DIRECTIONS = Taking the line with "Get Started" as the first and the line with "Array - Acceptable" as the last, set down exactly every line in that range from the entries below, and no more.
- - -
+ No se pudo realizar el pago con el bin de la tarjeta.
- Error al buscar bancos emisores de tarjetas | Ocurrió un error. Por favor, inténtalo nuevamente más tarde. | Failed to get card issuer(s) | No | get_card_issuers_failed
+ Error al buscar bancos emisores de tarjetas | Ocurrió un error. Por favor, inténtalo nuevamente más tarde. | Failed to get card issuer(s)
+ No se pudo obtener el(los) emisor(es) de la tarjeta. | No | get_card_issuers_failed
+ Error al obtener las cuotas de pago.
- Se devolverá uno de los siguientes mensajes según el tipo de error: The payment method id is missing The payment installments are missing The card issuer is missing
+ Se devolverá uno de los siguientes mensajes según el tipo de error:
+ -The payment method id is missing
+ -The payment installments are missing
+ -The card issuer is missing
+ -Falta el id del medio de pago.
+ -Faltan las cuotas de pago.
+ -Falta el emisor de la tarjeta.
- - -
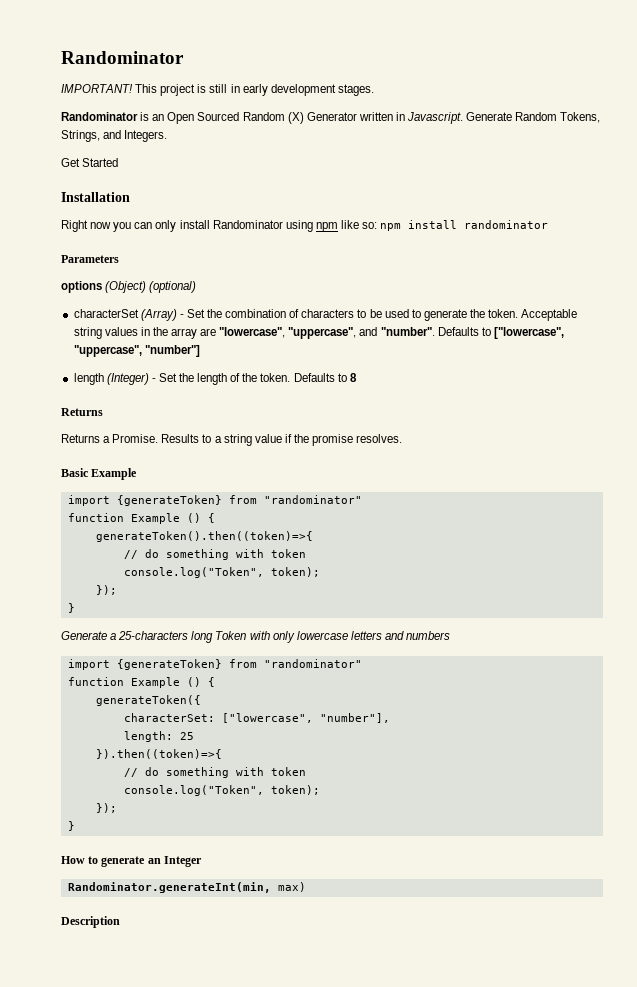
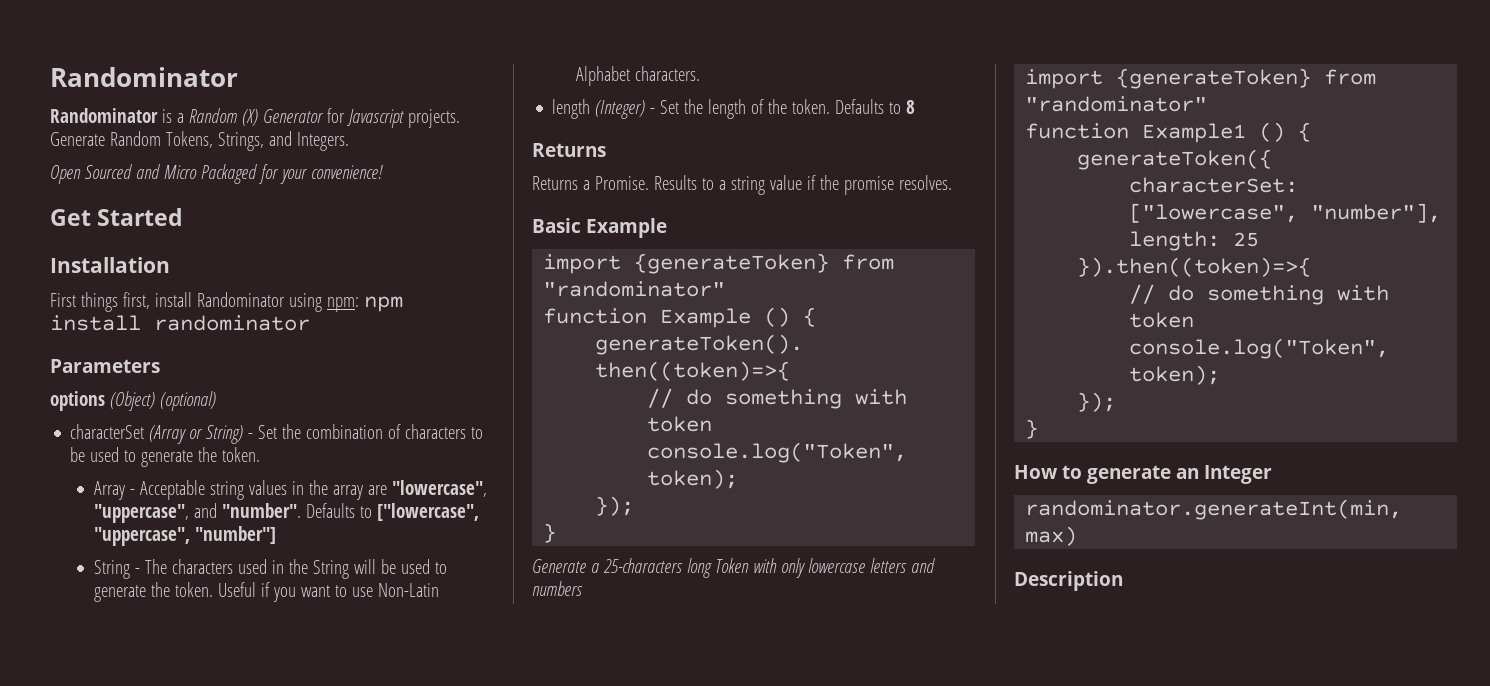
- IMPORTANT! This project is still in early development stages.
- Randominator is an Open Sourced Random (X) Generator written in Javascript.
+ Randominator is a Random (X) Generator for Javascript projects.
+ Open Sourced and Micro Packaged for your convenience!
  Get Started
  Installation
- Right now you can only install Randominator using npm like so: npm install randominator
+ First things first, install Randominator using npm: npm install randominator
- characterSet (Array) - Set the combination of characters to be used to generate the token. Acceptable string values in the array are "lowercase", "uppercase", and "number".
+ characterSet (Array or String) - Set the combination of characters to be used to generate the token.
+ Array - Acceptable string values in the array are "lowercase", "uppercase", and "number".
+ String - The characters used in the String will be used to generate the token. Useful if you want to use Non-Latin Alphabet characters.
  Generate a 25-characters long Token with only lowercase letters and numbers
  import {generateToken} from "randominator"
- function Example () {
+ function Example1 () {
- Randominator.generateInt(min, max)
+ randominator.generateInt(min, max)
- - -
EXPECTED OUTPUT =
  Get Started
  Installation
- Right now you can only install Randominator using npm like so: npm install randominator
+ First things first, install Randominator using npm: npm install randominator
- characterSet (Array) - Set the combination of characters to be used to generate the token. Acceptable string values in the array are "lowercase", "uppercase", and "number".
+ characterSet (Array or String) - Set the combination of characters to be used to generate the token.
+ Array - Acceptable string values in the array are "lowercase", "uppercase", and "number".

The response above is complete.